* [TASK] Reproduce the records below exactly, but only between the lines holding "and CharacterTracker.cs classes." and "array_length, the program", inclusive.

* [DATASET EXTRACT]

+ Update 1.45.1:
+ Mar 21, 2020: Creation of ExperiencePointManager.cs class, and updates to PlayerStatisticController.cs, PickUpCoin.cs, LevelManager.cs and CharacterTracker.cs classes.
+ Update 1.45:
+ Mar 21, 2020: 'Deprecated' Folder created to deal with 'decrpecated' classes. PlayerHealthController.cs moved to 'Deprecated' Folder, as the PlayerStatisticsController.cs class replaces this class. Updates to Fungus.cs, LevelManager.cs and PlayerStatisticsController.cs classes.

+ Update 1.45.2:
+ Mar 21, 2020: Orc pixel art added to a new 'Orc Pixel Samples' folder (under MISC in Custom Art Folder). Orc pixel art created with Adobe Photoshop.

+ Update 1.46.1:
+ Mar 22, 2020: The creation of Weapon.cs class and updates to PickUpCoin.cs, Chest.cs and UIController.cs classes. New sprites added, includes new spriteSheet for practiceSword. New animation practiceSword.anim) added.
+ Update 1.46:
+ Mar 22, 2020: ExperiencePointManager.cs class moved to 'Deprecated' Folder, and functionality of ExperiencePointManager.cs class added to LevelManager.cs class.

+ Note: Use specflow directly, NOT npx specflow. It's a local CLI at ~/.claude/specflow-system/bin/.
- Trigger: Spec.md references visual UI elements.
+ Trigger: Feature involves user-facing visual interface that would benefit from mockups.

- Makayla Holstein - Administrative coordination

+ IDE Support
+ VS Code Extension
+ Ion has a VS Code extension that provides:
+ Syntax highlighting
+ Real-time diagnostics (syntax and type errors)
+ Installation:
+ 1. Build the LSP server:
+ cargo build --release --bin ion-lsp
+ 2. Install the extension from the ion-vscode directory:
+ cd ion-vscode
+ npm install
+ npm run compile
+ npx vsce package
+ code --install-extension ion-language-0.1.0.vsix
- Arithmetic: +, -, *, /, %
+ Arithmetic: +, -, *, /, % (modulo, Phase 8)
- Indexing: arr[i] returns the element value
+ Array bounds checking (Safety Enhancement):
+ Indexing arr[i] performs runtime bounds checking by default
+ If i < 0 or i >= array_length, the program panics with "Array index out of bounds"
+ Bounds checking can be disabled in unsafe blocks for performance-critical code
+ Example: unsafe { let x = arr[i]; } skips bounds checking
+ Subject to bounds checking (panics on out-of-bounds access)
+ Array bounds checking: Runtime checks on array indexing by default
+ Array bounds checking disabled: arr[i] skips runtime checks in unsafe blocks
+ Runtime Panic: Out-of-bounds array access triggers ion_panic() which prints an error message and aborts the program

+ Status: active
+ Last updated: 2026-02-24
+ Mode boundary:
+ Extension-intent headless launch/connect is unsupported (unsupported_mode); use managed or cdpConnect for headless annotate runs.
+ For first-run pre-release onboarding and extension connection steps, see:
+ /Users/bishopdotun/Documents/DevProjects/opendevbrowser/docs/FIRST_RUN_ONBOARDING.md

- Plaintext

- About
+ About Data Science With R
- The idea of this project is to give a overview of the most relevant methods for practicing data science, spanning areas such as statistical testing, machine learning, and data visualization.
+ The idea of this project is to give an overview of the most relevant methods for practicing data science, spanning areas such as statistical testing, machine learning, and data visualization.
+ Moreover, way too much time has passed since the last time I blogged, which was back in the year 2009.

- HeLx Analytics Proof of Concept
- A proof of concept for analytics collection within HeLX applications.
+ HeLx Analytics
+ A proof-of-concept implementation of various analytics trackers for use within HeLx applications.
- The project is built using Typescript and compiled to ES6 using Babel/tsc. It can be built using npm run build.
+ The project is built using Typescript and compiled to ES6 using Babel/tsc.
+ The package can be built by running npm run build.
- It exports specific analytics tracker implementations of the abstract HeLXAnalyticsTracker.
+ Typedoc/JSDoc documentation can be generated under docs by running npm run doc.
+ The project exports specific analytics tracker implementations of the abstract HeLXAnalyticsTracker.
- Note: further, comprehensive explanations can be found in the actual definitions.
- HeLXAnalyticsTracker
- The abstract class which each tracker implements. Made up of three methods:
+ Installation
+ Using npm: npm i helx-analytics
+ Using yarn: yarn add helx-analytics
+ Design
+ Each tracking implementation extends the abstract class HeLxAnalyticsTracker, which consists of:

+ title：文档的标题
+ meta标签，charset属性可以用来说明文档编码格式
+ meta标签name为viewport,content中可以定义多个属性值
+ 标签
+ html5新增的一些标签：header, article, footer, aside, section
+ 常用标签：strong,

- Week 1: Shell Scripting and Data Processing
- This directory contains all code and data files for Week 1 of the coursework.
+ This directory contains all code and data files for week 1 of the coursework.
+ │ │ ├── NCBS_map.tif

* [SOLUTION FOR THIS TASK]
+ Mar 21, 2020: Creation of ExperiencePointManager.cs class, and updates to PlayerStatisticController.cs, PickUpCoin.cs, LevelManager.cs and CharacterTracker.cs classes.
+ Update 1.45:
+ Mar 21, 2020: 'Deprecated' Folder created to deal with 'decrpecated' classes. PlayerHealthController.cs moved to 'Deprecated' Folder, as the PlayerStatisticsController.cs class replaces this class. Updates to Fungus.cs, LevelManager.cs and PlayerStatisticsController.cs classes.

+ Update 1.45.2:
+ Mar 21, 2020: Orc pixel art added to a new 'Orc Pixel Samples' folder (under MISC in Custom Art Folder). Orc pixel art created with Adobe Photoshop.

+ Update 1.46.1:
+ Mar 22, 2020: The creation of Weapon.cs class and updates to PickUpCoin.cs, Chest.cs and UIController.cs classes. New sprites added, includes new spriteSheet for practiceSword. New animation practiceSword.anim) added.
+ Update 1.46:
+ Mar 22, 2020: ExperiencePointManager.cs class moved to 'Deprecated' Folder, and functionality of ExperiencePointManager.cs class added to LevelManager.cs class.

+ Note: Use specflow directly, NOT npx specflow. It's a local CLI at ~/.claude/specflow-system/bin/.
- Trigger: Spec.md references visual UI elements.
+ Trigger: Feature involves user-facing visual interface that would benefit from mockups.

- Makayla Holstein - Administrative coordination

+ IDE Support
+ VS Code Extension
+ Ion has a VS Code extension that provides:
+ Syntax highlighting
+ Real-time diagnostics (syntax and type errors)
+ Installation:
+ 1. Build the LSP server:
+ cargo build --release --bin ion-lsp
+ 2. Install the extension from the ion-vscode directory:
+ cd ion-vscode
+ npm install
+ npm run compile
+ npx vsce package
+ code --install-extension ion-language-0.1.0.vsix
- Arithmetic: +, -, *, /, %
+ Arithmetic: +, -, *, /, % (modulo, Phase 8)
- Indexing: arr[i] returns the element value
+ Array bounds checking (Safety Enhancement):
+ Indexing arr[i] performs runtime bounds checking by default
+ If i < 0 or i >= array_length, the program panics with "Array index out of bounds"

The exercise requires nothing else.